About this task ▸ Copy every entry exactly, but skip the pictures.

[Web page revision data]
▼▼▼
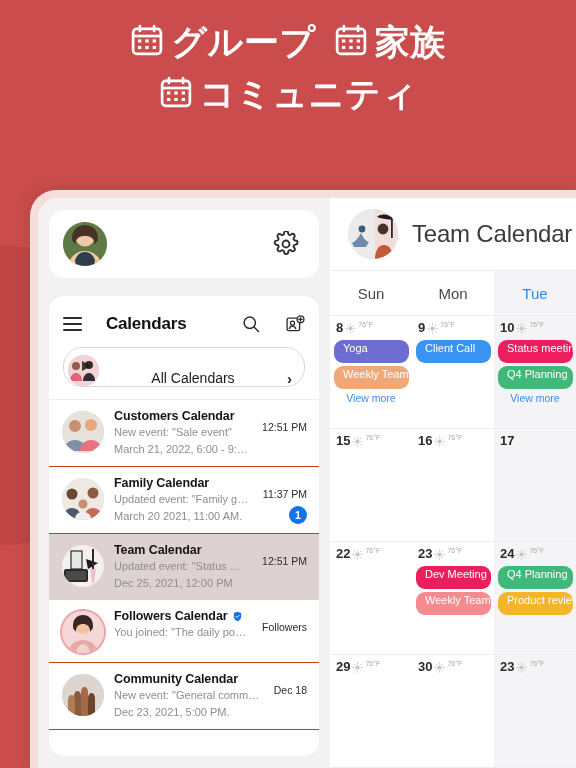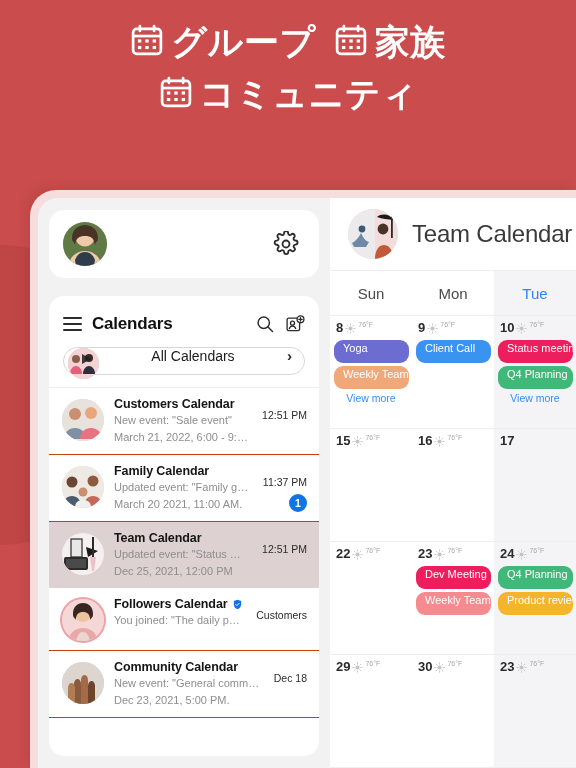--- a/index.html
+++ b/index.html
@@ -121,7 +121,7 @@
     display: flex;
     align-items: center;
     padding: 17px 14px 12px 14px;
-    gap: 10px;
+    gap: 24px;
   }
   .hamburger { width: 19px; flex: 0 0 19px; }
   .hamburger span {

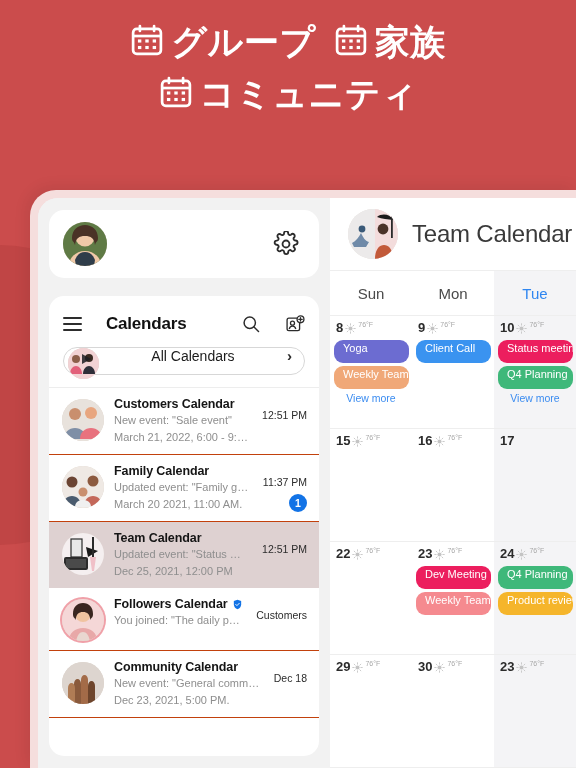--- a/index.html
+++ b/index.html
@@ -143,11 +143,11 @@
 
   .all-cal-pill {
     margin: 0 14px 12px 14px;
-    height: 28px;
+    height: 40px;
     border: 1px solid #d7d7d7;
     border-radius: 19px;
     display: flex;
-    align-items: flex-start;
+    align-items: flex-end;
     padding: 0 12px 0 4px;
   }
   .pill-thumb {

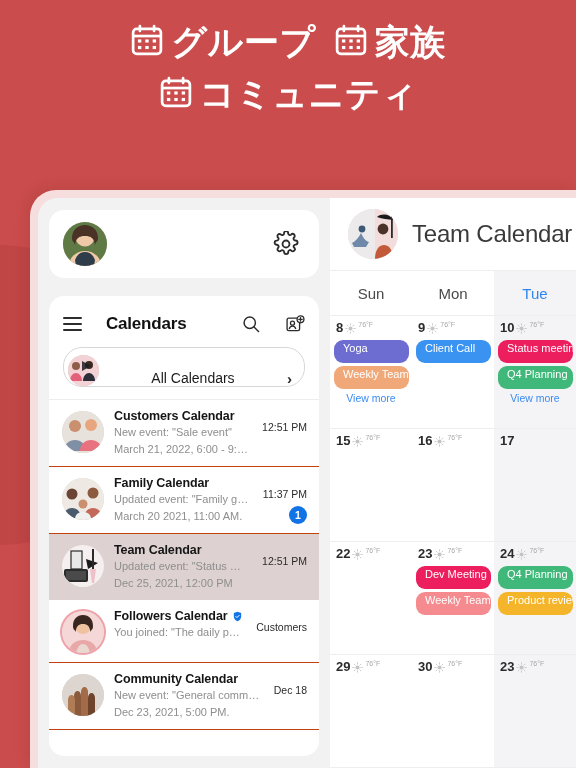--- a/index.html
+++ b/index.html
@@ -554,7 +554,7 @@
                 <div class="row-sub">You joined: "The daily podcast"</div>
               </div>
               <div class="row-meta">
-                <div class="row-time">Customers</div>
+                <div class="row-time">Followers</div>
               </div>
             </div>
▲▲▲
Worked solution ▸
--- a/index.html
+++ b/index.html
@@ -121,7 +121,7 @@
     display: flex;
     align-items: center;
     padding: 17px 14px 12px 14px;
-    gap: 10px;
+    gap: 24px;
   }
   .hamburger { width: 19px; flex: 0 0 19px; }
   .hamburger span {

--- a/index.html
+++ b/index.html
@@ -143,11 +143,11 @@
 
   .all-cal-pill {
     margin: 0 14px 12px 14px;
-    height: 28px;
+    height: 40px;
     border: 1px solid #d7d7d7;
     border-radius: 19px;
     display: flex;
-    align-items: flex-start;
+    align-items: flex-end;
     padding: 0 12px 0 4px;
   }
   .pill-thumb {

--- a/index.html
+++ b/index.html
@@ -554,7 +554,7 @@
                 <div class="row-sub">You joined: "The daily podcast"</div>
               </div>
               <div class="row-meta">
-                <div class="row-time">Customers</div>
+                <div class="row-time">Followers</div>
               </div>
             </div>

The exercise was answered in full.